To me, it’s a little like how I feel when I see the phrase “natural cheese.” It doesn’t make me think the cheese is good. It makes me think of unnatural cheese. Because logically, the cheese maker would only call their cheese “natural” if there was a good reason I might think it wasn’t.

Passengers can be equally suspicious of airlines that talk about safety — and not without cause. After all, an airline would only talk about safety if it had a real or perceived safety problem, right? In the mid-90s, Kiwi International Air Lines, a discount carrier, found it was being lumped in with another discount carrier, ValuJet, which had just suffered a horrific and high-profile crash. Kiwi ran ads boasting of its “perfect safety record.” A few years later, Kiwi was itself shut down by the FAA for safety violations.

After a string of bad crashes in the 1990s, USAir also ran an advertising campaign about new measures it was putting in place to improve its safety record. Unfortunately, I’ve never seen these ads and I can’t find them online. But perhaps a Saturday Night Live parody of the ads will help you imagine what they were like. The parody ended with a jingle: “USAir: We learn something from every crash.”

Here’s the most important answer to the question of why airlines don’t advertise their safety records: They do. This ad, which seems to have run not long after the ValuJet tragedy, is all about safety without ever mentioning it:

This one, from shortly after September 11th, is all about safety too:

Any time you see a commercial featuring a pilot, any time you see a ramp agent marshaling in a plane, any time you hear the words “reliability” or “experience,” or see a plane fly off into the sunset, you are watching a commercial about safety. Airlines know that being explicit is unsettling, so they use code. And that code appears, to some extent, in just about all airline advertising.

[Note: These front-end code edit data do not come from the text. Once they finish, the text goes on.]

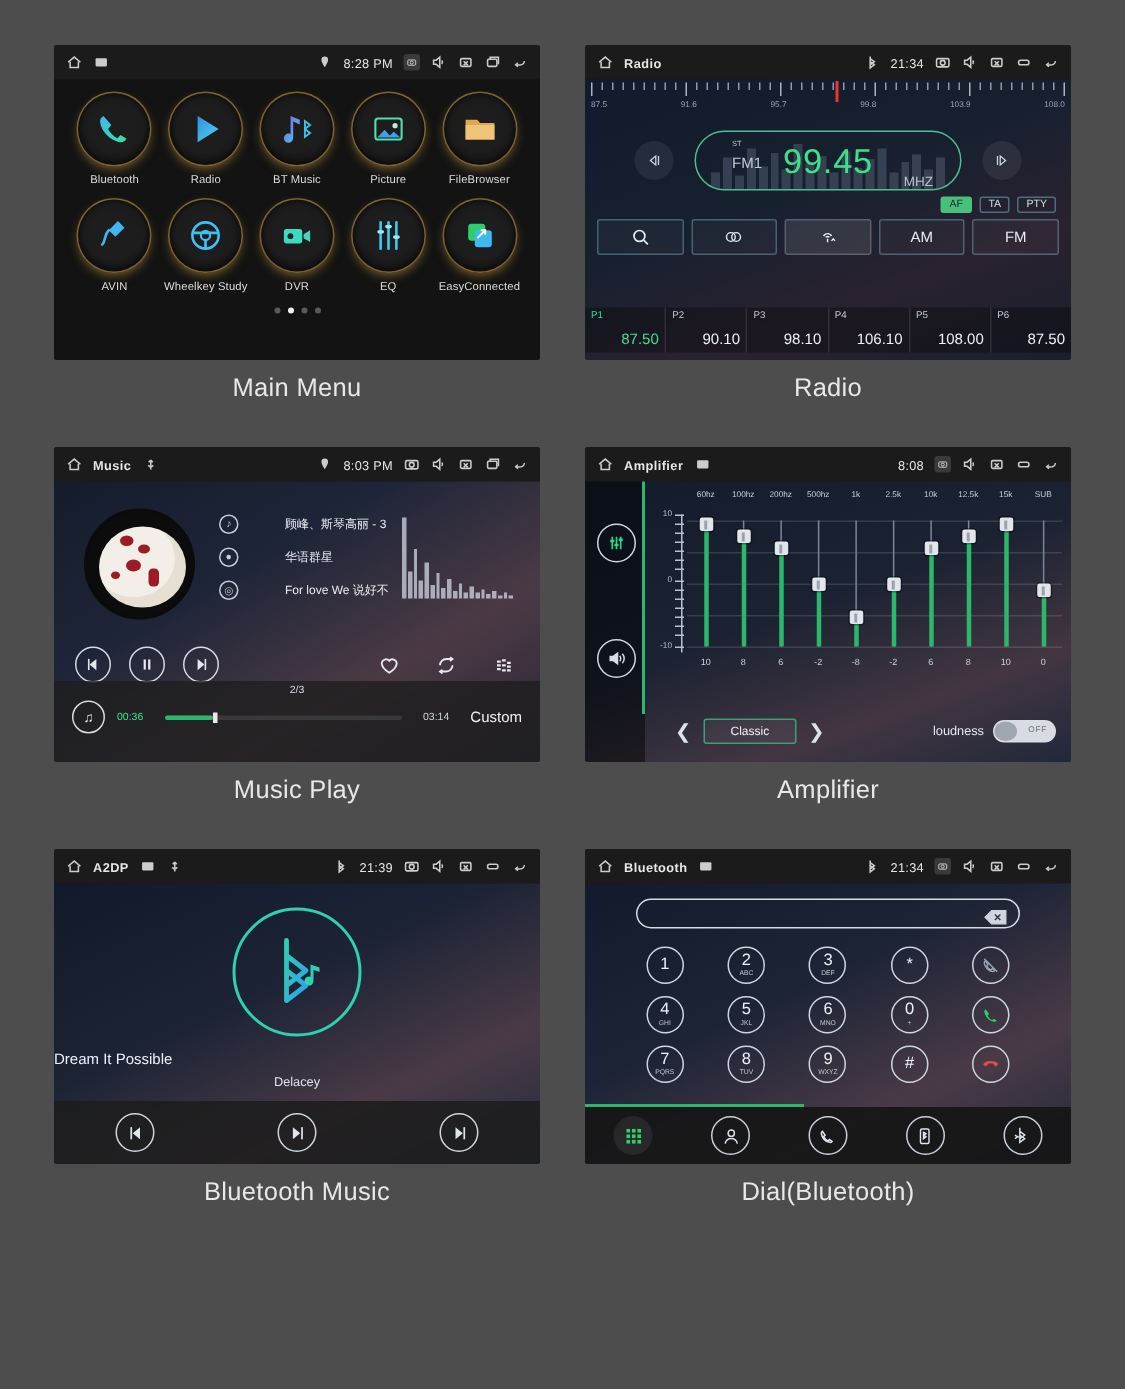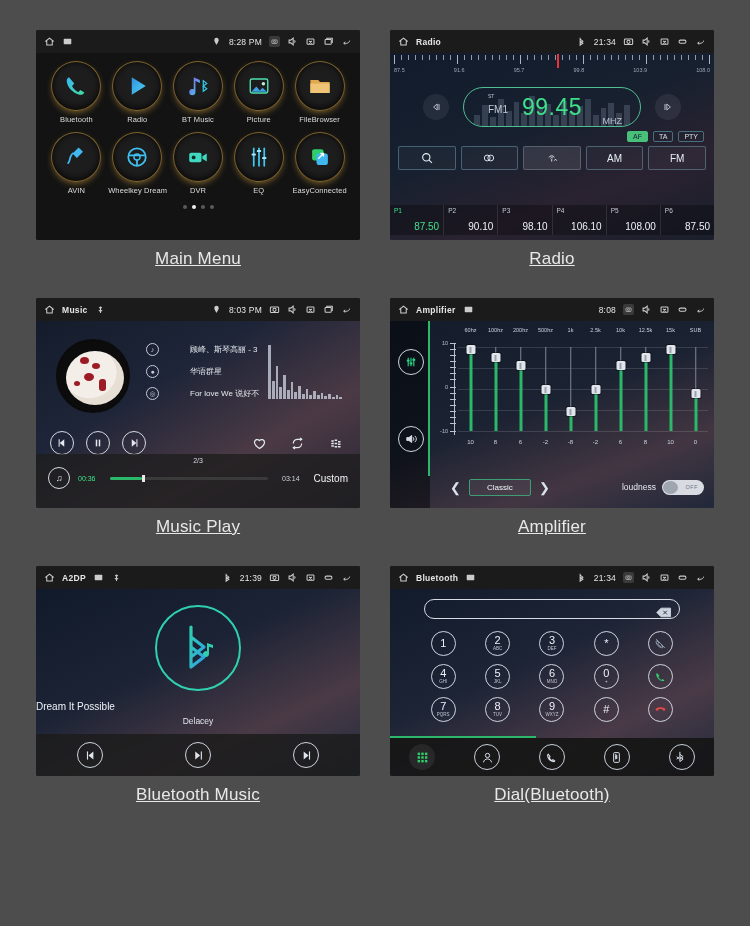--- a/index.html
+++ b/index.html
@@ -338,7 +338,7 @@
                     <path d="M6.5 14h19M16 19.5V26" stroke="#3fc0f0" stroke-width="2"></path>
                   </svg>
                 </div>
-              <div class="mm-label">Wheelkey Dream</div>
+              <div class="mm-label">Wheelkey Study</div>
             </div>
             <div class="mm-item">
               <div class="mm-circle">

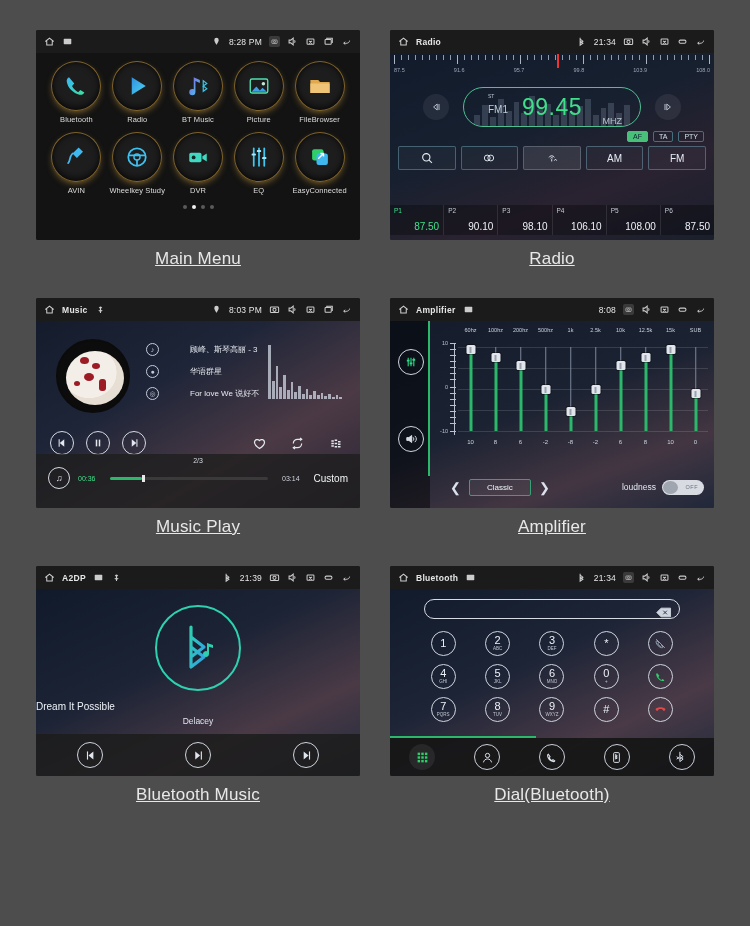--- a/index.html
+++ b/index.html
@@ -22,7 +22,7 @@
   .caption {
     display: flex; align-items: flex-start; justify-content: center;
     color: #e8e8e8; font-size: 17px; letter-spacing: .2px;
-    padding-top: 9px; font-family: "Liberation Sans", sans-serif; text-decoration: underline;
+    padding-top: 9px; font-family: "Liberation Sans", sans-serif;
   }
 
   

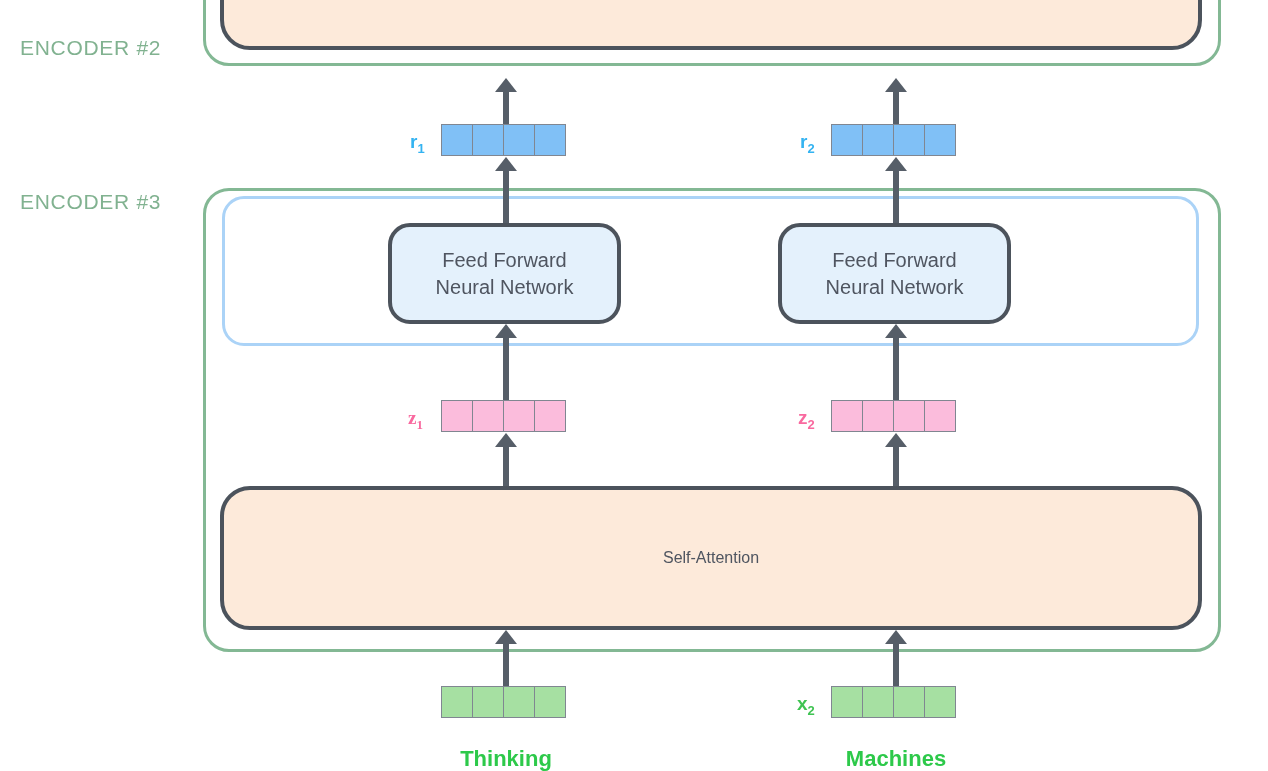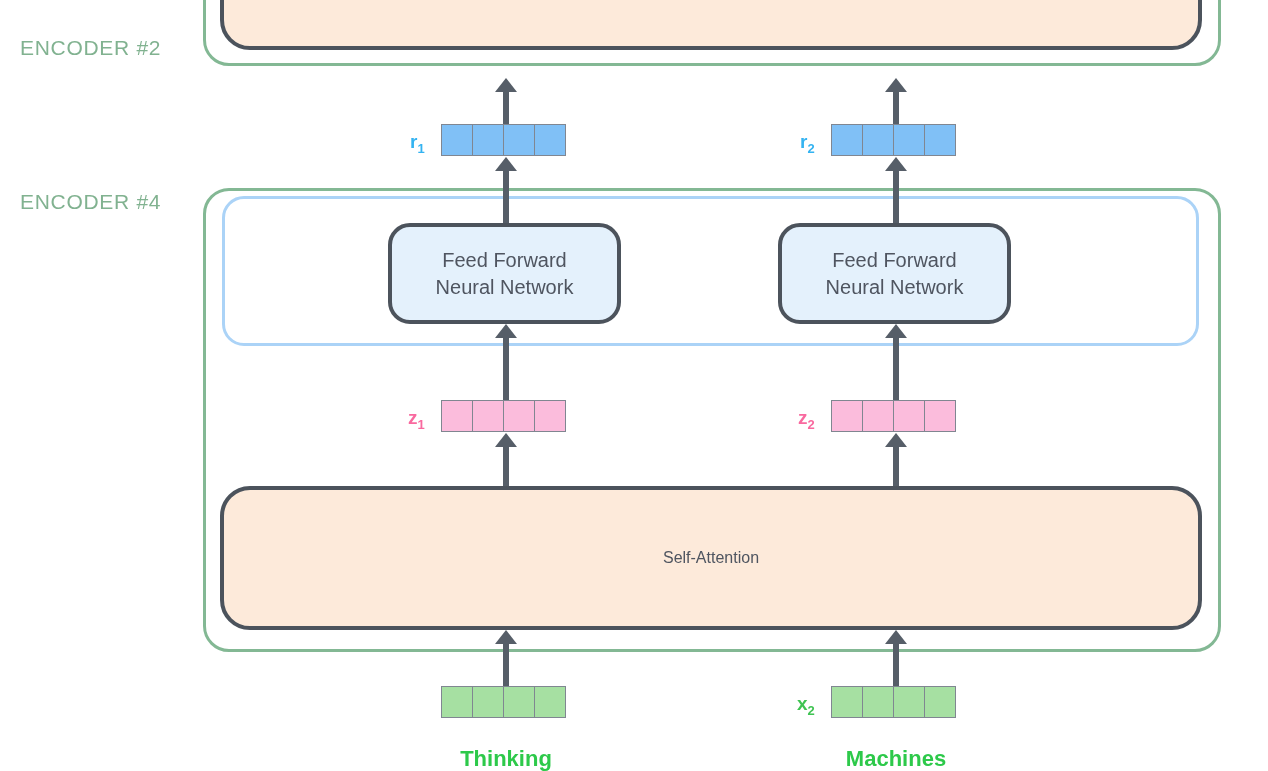--- a/index.html
+++ b/index.html
@@ -201,7 +201,7 @@
   </div>
 
   <div class="encoder-box" id="encoder1-box"></div>
-  <div class="encoder-label" id="encoder1-label">ENCODER #4</div>
+  <div class="encoder-label" id="encoder1-label">ENCODER #3</div>
 
   <div id="ffn-sublayer"></div>
 

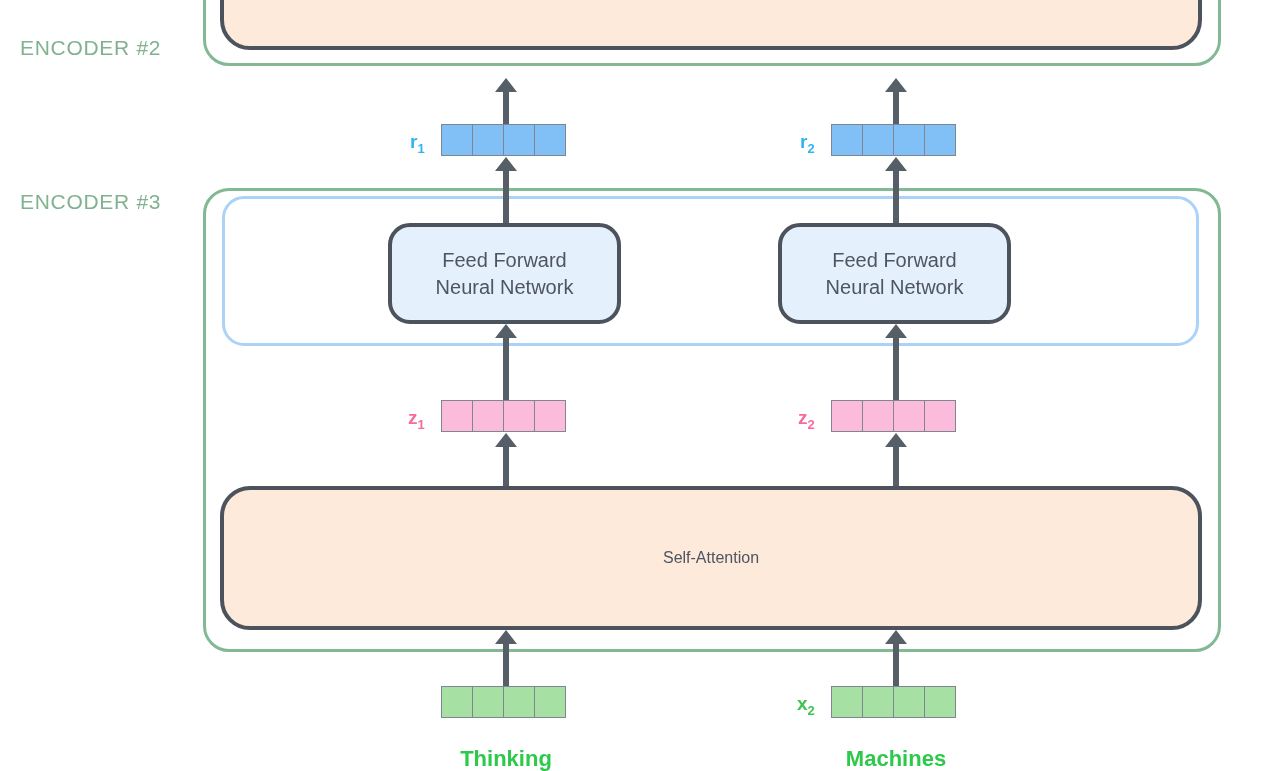--- a/index.html
+++ b/index.html
@@ -111,7 +111,7 @@
 
   #lbl-r1{ left:410px; top:116px; color:#34b3f1; }
   #lbl-r2{ left:800px; top:116px; color:#34b3f1; }
-  #lbl-z1{ left:408px; top:392px; color:#f9699f; }
+  #lbl-z1{ left:408px; top:392px; color:#f9699f;font-family:Liberation Serif, serif; }
   #lbl-z2{ left:798px; top:392px; color:#f9699f; }
   #lbl-x1{ left:407px; top:678px; color:#3fc352;margin-left:40px; }
   #lbl-x2{ left:797px; top:678px; color:#3fc352;text-align:center; }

Because ultimately, advertising deals in certainties, and airline safety is uncertain. There will always be risks to air travel, no matter how minuscule, and its failures will always be spectacular. To quote Steven Fink, a crisis management expert: “To talk about safety in ads is to play Russian roulette. No matter how safe an airline is or how much is spent on training or maintenance, anything can happen.” (Advertising Age, Dec. 12, 1994)

What do you think? Should airlines compete on safety? Was Stan Freberg simply ahead of his time?